Ce livre date de 2002. On peut donc lui excuser des prévisions qui ne se sont pas du tout réalisées. Le plus consternant est que René Rémond accumule des analyses très conventionnelles et dignes de médias aveugles, même pour l'époque (les Etats-Unis qui partent en guerre au nom de... la démocratie ! par exemple).
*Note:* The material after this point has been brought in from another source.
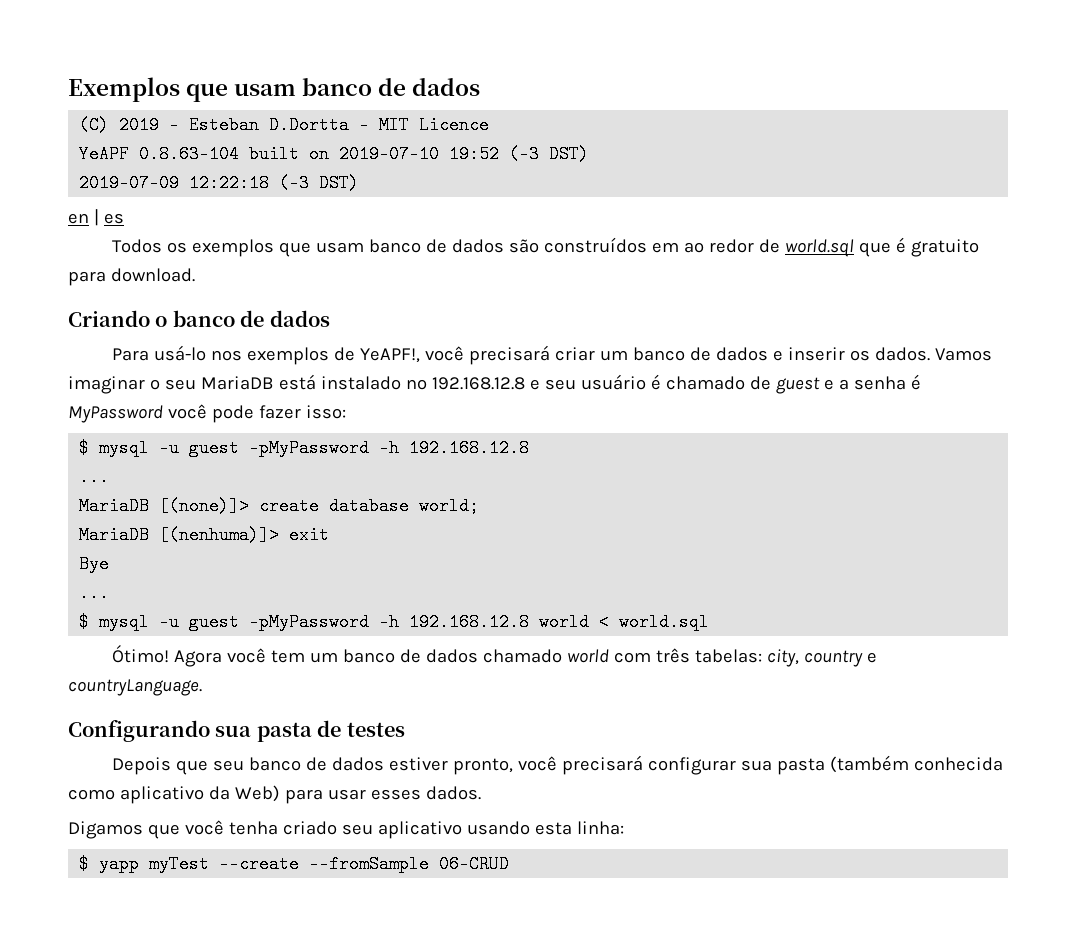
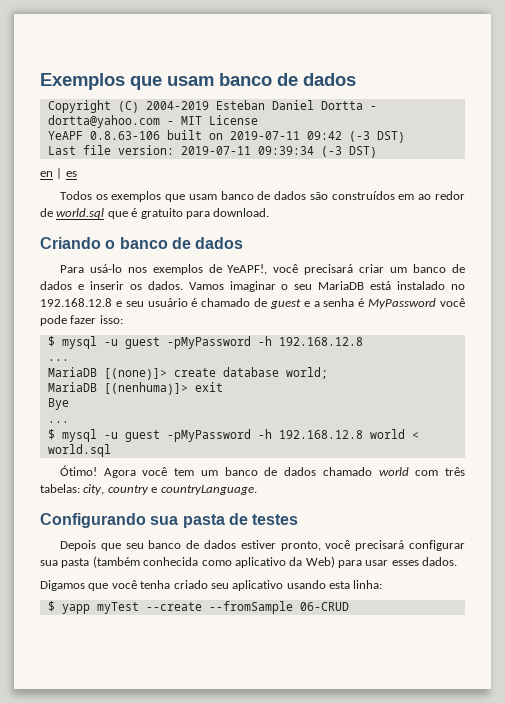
[79,116,350,134] (C) 2019 - Esteban D.Dortta -> [47,100,377,113] [47,115,160,128] Copyright (C) 2004-2019 Esteban Daniel Dortta - dortta@yahoo.com
[419,116,490,134] Licence -> [208,115,258,125] License
[139,145,240,163] 0.8.63-104 -> [89,131,160,140] 0.8.63-106
[339,145,590,163] [79,174,270,192] 2019-07-10 19:52 (-3 DST) // 2019-07-09 12:22:18 -> [229,131,405,143] [47,145,314,155] 2019-07-11 09:42 (-3 DST) // Last file version: 2019-07-11 09:39:34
Surtout ce livre n'apporte rien, pas d'analyses plus ambitieuses, pas de choses que l'on ne sache déjà ; des explications à travers l'Histoire (dont c'est son métier pourtant) très sommaires, sans oublier une tendance anti-gauche flagrante (le poncif réducteur du communisme amalgamé avec la dictature soviétique : il y a d'autres dictatures basées sur le communisme bien que différentes et l'idée de base du communisme n'est pas plus totalitaire en soit que le capitalisme, c'est tout de même une analyse mesurée et sage partagée depuis longtemps par les vrais intellectuels !) ; sans compter un long chapitre sur l'évolution du PS et de l'UMP ces dernières années qui parait bien incongrue rapportée au titre de l'ouvrage.

Bref, une réelle déception que cet entretien rapide couché sur papier par cet historien-académicien pourtant salué.